### RECORDS FOR THE TASK:
###

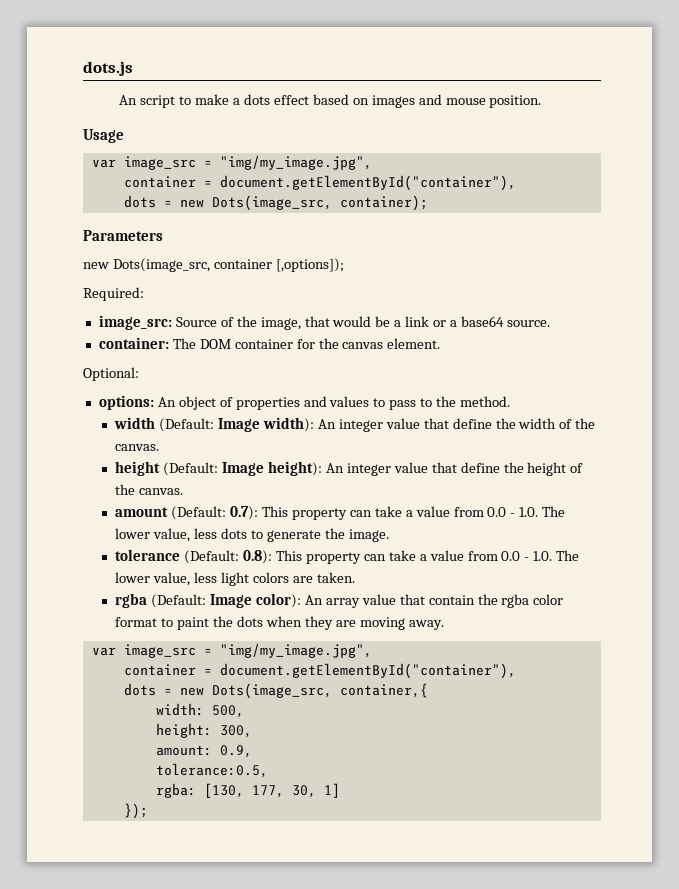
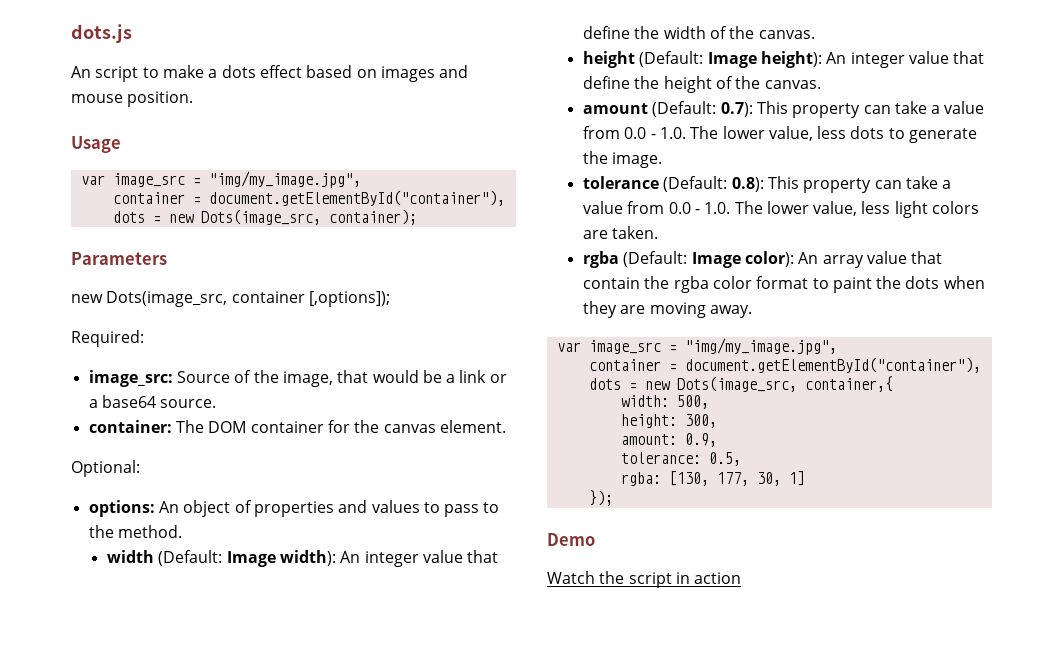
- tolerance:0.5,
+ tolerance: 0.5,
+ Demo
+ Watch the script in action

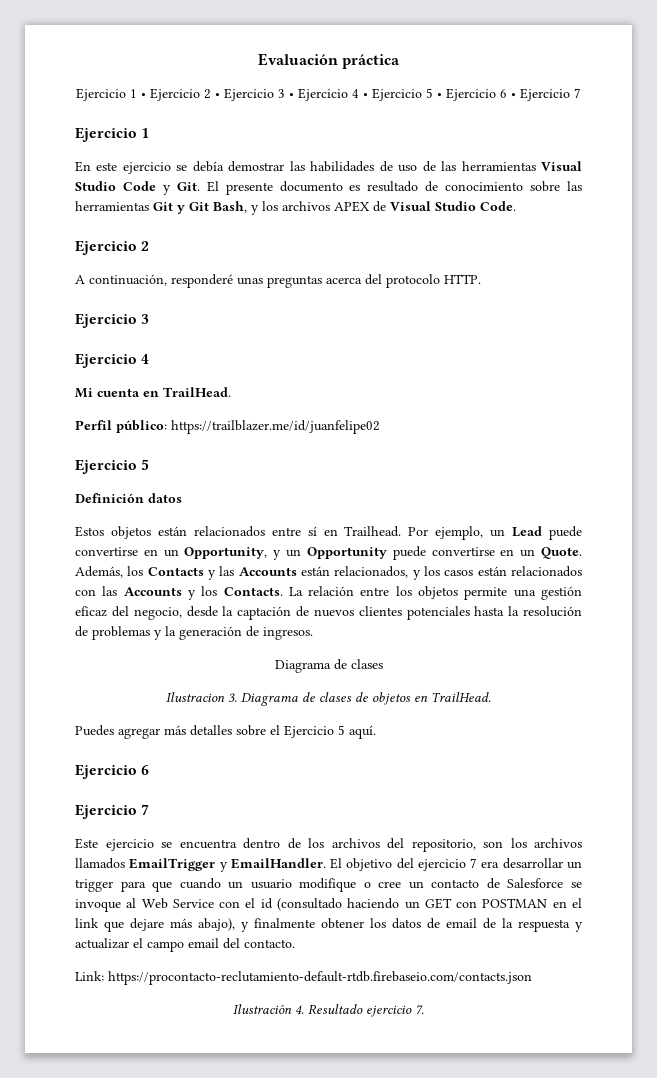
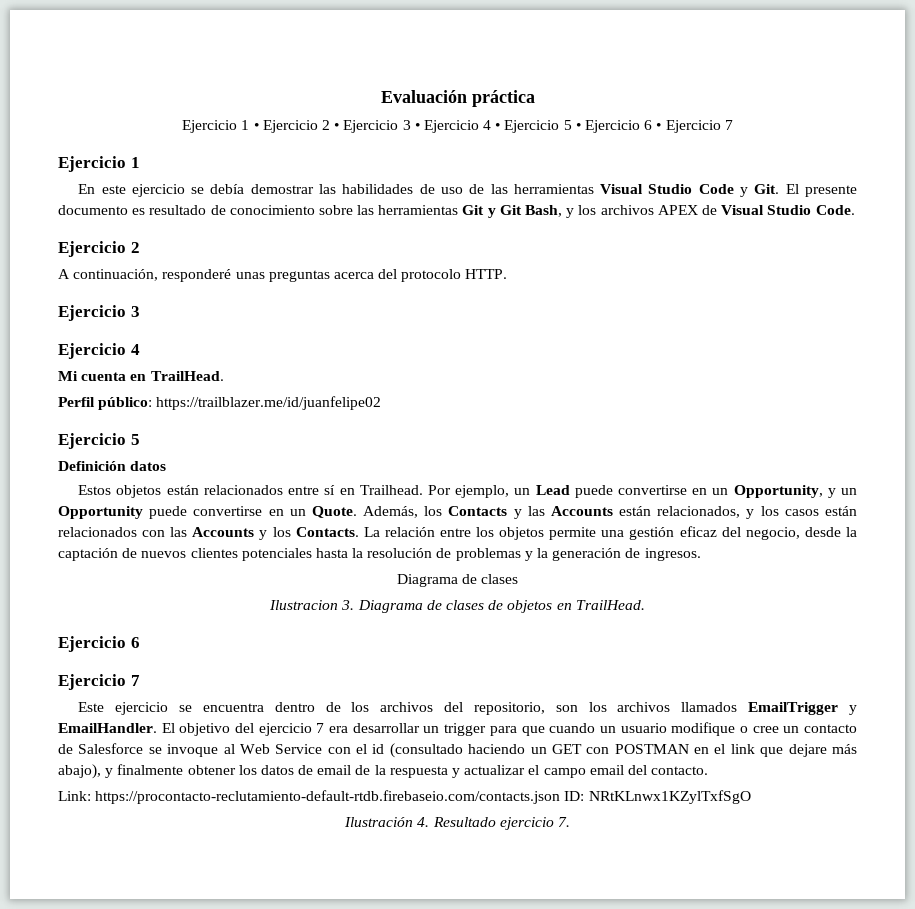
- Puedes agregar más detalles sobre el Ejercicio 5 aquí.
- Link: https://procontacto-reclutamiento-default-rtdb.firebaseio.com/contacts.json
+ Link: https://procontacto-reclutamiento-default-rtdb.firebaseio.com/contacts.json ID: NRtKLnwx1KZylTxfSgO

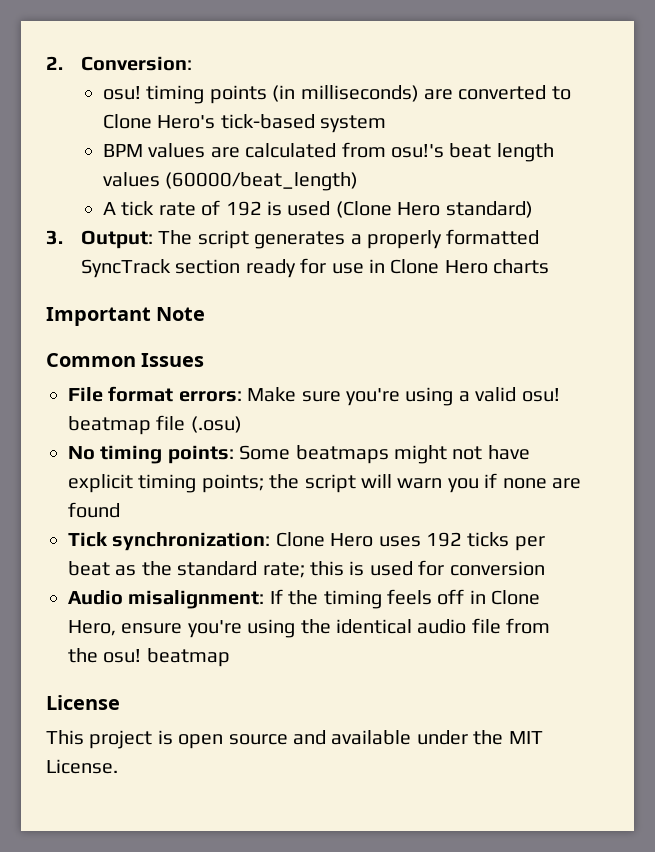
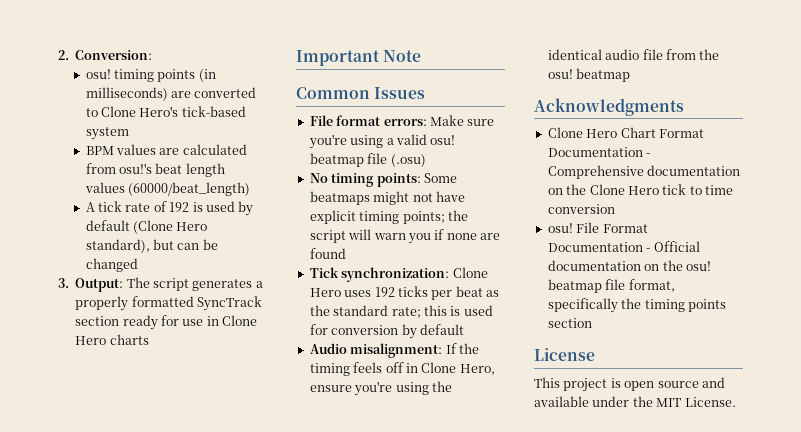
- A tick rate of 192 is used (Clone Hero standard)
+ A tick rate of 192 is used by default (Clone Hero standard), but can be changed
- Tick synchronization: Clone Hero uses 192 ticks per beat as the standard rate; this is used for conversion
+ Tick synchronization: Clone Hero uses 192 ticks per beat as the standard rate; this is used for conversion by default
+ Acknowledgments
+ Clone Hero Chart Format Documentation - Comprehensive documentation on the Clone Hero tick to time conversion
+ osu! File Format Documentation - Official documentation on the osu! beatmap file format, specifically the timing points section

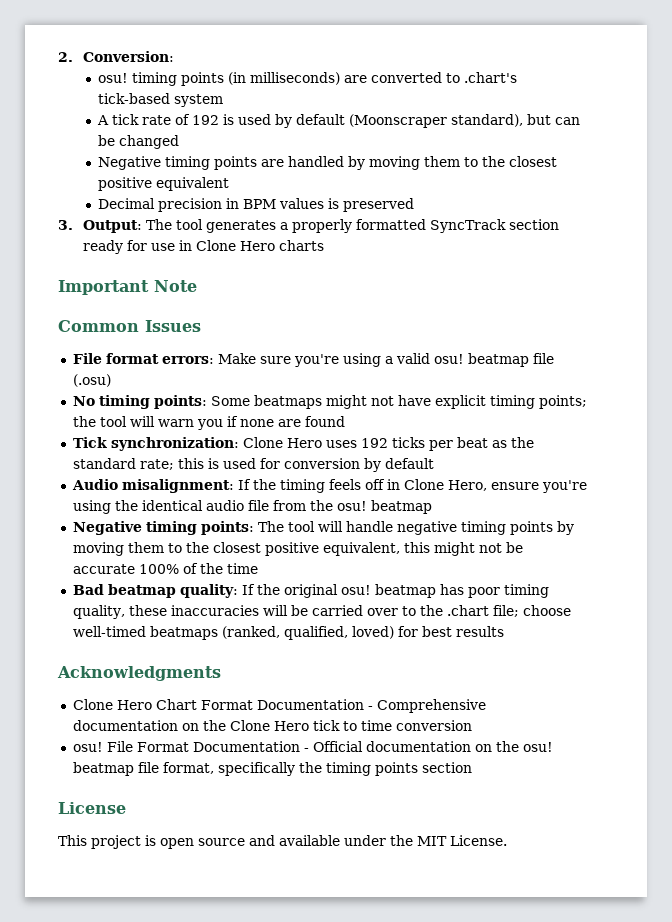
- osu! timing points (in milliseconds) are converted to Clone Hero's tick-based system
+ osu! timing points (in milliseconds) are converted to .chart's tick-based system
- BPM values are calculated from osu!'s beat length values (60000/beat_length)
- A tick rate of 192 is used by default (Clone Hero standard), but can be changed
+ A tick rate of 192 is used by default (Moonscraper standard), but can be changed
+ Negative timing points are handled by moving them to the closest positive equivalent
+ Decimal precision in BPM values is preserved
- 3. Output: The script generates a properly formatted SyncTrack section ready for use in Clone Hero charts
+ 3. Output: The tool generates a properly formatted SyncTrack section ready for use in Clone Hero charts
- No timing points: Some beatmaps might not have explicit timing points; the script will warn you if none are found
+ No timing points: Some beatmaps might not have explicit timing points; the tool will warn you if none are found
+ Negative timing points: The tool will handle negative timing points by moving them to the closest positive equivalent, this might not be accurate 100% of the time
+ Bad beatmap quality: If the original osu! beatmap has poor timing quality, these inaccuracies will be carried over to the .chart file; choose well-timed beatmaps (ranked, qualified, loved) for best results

###

### WHAT IS BEING ASKED:
Set down all of the entries exactly. Leave the pictures out.

### REPLY:
- tolerance:0.5,
+ tolerance: 0.5,
+ Demo
+ Watch the script in action

- Puedes agregar más detalles sobre el Ejercicio 5 aquí.
- Link: https://procontacto-reclutamiento-default-rtdb.firebaseio.com/contacts.json
+ Link: https://procontacto-reclutamiento-default-rtdb.firebaseio.com/contacts.json ID: NRtKLnwx1KZylTxfSgO

- A tick rate of 192 is used (Clone Hero standard)
+ A tick rate of 192 is used by default (Clone Hero standard), but can be changed
- Tick synchronization: Clone Hero uses 192 ticks per beat as the standard rate; this is used for conversion
+ Tick synchronization: Clone Hero uses 192 ticks per beat as the standard rate; this is used for conversion by default
+ Acknowledgments
+ Clone Hero Chart Format Documentation - Comprehensive documentation on the Clone Hero tick to time conversion
+ osu! File Format Documentation - Official documentation on the osu! beatmap file format, specifically the timing points section

- osu! timing points (in milliseconds) are converted to Clone Hero's tick-based system
+ osu! timing points (in milliseconds) are converted to .chart's tick-based system
- BPM values are calculated from osu!'s beat length values (60000/beat_length)
- A tick rate of 192 is used by default (Clone Hero standard), but can be changed
+ A tick rate of 192 is used by default (Moonscraper standard), but can be changed
+ Negative timing points are handled by moving them to the closest positive equivalent
+ Decimal precision in BPM values is preserved
- 3. Output: The script generates a properly formatted SyncTrack section ready for use in Clone Hero charts
+ 3. Output: The tool generates a properly formatted SyncTrack section ready for use in Clone Hero charts
- No timing points: Some beatmaps might not have explicit timing points; the script will warn you if none are found
+ No timing points: Some beatmaps might not have explicit timing points; the tool will warn you if none are found
+ Negative timing points: The tool will handle negative timing points by moving them to the closest positive equivalent, this might not be accurate 100% of the time
+ Bad beatmap quality: If the original osu! beatmap has poor timing quality, these inaccuracies will be carried over to the .chart file; choose well-timed beatmaps (ranked, qualified, loved) for best results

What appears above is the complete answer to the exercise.